Für den größten deutschen Telekommunikationskonzern sähe die Lage alles andere als rosig aus – wenn da nicht die Geschäfte in den USA wären. In Deutschland verzeichnete der Konzern weiterhin einen Rückgang im Umsatz – und bei den Kundenzahlen. Dennoch stieg der Umsatz des gesamten Konzerns von 17,1 Milliarden im Vorjahr auf 18,1 Milliarden Euro. Der Konzernüberschuss kletterte um satte 30 Prozent auf 1,05 Milliarden Euro. Ausschlaggebend für die guten Zahlen ist vor allem das starke Wachstum der Tochter T-Mobile US.

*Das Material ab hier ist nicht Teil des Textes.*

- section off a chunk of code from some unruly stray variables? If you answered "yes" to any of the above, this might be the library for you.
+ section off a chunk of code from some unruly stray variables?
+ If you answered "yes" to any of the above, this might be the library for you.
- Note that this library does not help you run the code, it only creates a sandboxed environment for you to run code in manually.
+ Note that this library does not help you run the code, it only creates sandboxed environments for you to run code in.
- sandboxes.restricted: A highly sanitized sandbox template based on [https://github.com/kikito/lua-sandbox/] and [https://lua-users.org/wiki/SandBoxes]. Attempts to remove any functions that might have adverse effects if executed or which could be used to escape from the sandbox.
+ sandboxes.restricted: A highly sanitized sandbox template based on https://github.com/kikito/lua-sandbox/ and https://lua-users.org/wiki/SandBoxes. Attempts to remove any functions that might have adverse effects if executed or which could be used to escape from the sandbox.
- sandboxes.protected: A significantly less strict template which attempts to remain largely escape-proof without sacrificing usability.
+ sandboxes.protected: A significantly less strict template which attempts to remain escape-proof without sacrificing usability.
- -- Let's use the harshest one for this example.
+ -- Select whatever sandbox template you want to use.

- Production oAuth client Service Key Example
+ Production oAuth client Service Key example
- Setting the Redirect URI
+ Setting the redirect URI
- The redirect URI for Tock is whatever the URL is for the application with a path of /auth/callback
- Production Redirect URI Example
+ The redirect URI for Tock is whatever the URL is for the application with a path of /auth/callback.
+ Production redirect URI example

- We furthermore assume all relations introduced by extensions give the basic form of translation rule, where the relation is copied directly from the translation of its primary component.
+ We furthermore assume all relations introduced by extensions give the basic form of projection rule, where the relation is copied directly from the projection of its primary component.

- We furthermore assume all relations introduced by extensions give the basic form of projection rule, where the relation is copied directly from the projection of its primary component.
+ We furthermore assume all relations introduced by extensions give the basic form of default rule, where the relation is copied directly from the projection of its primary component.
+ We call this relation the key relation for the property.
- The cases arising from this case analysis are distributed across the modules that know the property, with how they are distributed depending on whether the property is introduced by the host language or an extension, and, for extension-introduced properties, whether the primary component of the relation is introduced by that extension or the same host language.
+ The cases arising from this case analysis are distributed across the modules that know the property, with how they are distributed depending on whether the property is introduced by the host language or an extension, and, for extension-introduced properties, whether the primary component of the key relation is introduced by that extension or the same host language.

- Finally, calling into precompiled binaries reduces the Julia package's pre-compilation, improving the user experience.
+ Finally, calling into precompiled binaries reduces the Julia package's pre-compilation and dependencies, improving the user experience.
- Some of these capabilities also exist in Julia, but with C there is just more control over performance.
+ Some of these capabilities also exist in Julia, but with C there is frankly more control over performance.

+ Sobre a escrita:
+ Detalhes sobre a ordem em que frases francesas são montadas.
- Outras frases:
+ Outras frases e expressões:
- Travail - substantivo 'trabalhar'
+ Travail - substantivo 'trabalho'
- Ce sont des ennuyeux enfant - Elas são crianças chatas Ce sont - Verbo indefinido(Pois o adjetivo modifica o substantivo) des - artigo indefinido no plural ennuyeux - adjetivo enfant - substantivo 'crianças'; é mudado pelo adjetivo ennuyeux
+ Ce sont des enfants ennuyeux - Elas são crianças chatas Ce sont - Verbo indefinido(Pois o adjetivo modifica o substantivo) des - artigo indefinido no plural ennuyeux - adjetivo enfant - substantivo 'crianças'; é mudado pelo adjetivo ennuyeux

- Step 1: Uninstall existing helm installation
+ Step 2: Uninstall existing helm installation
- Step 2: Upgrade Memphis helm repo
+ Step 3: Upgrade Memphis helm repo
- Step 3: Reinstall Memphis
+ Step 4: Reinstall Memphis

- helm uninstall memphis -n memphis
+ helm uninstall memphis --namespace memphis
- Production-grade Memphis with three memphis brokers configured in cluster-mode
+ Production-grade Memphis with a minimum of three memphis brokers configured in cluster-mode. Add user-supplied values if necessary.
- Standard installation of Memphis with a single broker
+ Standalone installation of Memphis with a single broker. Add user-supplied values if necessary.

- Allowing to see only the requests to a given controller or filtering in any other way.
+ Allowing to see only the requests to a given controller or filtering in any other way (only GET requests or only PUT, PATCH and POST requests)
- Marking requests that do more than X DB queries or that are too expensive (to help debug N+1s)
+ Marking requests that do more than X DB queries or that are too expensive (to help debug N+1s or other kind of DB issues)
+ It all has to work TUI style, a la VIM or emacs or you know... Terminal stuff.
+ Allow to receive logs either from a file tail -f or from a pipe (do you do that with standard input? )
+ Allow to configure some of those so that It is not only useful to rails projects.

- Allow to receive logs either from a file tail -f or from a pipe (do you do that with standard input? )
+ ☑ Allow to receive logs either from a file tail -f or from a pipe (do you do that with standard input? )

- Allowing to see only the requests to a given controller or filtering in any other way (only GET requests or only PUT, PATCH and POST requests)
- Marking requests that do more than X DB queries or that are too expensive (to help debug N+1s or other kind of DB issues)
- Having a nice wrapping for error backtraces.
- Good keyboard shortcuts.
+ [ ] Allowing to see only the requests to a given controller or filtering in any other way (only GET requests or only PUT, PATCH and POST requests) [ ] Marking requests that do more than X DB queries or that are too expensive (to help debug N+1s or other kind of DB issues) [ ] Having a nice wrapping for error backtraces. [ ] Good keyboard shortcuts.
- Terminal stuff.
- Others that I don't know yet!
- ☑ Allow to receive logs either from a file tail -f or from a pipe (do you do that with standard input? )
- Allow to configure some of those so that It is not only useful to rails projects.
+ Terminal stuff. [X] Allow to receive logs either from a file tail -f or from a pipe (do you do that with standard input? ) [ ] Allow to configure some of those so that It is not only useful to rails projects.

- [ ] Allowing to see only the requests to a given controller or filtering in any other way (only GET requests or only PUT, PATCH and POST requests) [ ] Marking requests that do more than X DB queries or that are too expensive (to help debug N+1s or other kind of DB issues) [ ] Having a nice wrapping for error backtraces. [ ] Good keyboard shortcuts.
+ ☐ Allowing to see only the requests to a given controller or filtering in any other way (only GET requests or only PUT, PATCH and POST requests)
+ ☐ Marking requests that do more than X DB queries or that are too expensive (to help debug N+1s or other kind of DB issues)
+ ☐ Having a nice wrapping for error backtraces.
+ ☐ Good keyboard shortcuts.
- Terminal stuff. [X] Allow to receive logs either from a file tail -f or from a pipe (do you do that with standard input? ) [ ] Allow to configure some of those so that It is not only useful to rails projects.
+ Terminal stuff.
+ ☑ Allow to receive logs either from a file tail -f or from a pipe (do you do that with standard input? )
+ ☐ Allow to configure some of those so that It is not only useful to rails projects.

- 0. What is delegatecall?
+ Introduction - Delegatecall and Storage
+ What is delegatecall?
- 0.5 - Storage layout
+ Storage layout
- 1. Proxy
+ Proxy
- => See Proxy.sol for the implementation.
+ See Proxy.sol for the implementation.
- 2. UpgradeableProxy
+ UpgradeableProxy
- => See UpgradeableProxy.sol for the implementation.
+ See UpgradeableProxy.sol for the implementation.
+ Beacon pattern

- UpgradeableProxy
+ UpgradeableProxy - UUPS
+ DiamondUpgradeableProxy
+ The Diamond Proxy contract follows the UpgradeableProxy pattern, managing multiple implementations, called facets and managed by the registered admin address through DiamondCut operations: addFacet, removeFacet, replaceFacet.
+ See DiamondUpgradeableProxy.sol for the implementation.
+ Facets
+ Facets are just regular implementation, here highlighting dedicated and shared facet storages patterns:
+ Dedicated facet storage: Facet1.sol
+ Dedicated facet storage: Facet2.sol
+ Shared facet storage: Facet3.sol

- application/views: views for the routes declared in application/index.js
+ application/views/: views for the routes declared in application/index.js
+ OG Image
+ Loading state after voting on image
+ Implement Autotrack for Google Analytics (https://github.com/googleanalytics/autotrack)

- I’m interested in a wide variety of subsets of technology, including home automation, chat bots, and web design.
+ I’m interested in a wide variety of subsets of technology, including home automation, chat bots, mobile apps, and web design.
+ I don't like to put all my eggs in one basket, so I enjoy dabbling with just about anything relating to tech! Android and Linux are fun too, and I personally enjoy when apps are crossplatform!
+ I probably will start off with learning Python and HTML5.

Dax: Hauptsache vollendete Tatsachen?

Der deutsche Aktienmarkt verursachte diese Woche einiges ungläubige Kopfschütteln. In der vorherigen Woche noch sorgte das Schreckgespenst Donald Trump für Verunsicherung und ließ die Kurse weiter fallen. Nachdem am Mittwochmorgen Trump überraschend zum nächsten US-Präsidenten ausgerufen wurde, reagierten die Anleger zunächst auch wie erwartet: Der Dax brach um knapp drei Prozent ein. Es schien sich aber schnell Gelassenheit zu verbreiten und schließlich schloss der Index sogar im Plus. Sorgt nach der Unsicherheit der vergangenen Wochen selbst das befürchtete Ergebnis für Erleichterung – wenigstens steht man nun vor vollendeten Tatsachen? Auch der US-Leitindex Dow Jones setzte zu einer regelrechten „Trump-Rally“ an und erreichte am Donnerstag im Handelsverlauf einen neuen Höchstwert bei 18.874 Punkten. Der Dax hingegen schaffte es nicht, die Grenze von 10.800 Zählern zu überwinden. Zum Wochenende hin kommt der Index bisher nicht so richtig in Fahrt – und zeigt kaum deutliche Kursbewegungen. Von der Überschwänglichkeit des Dow ist hierzulande nicht viel zu spüren.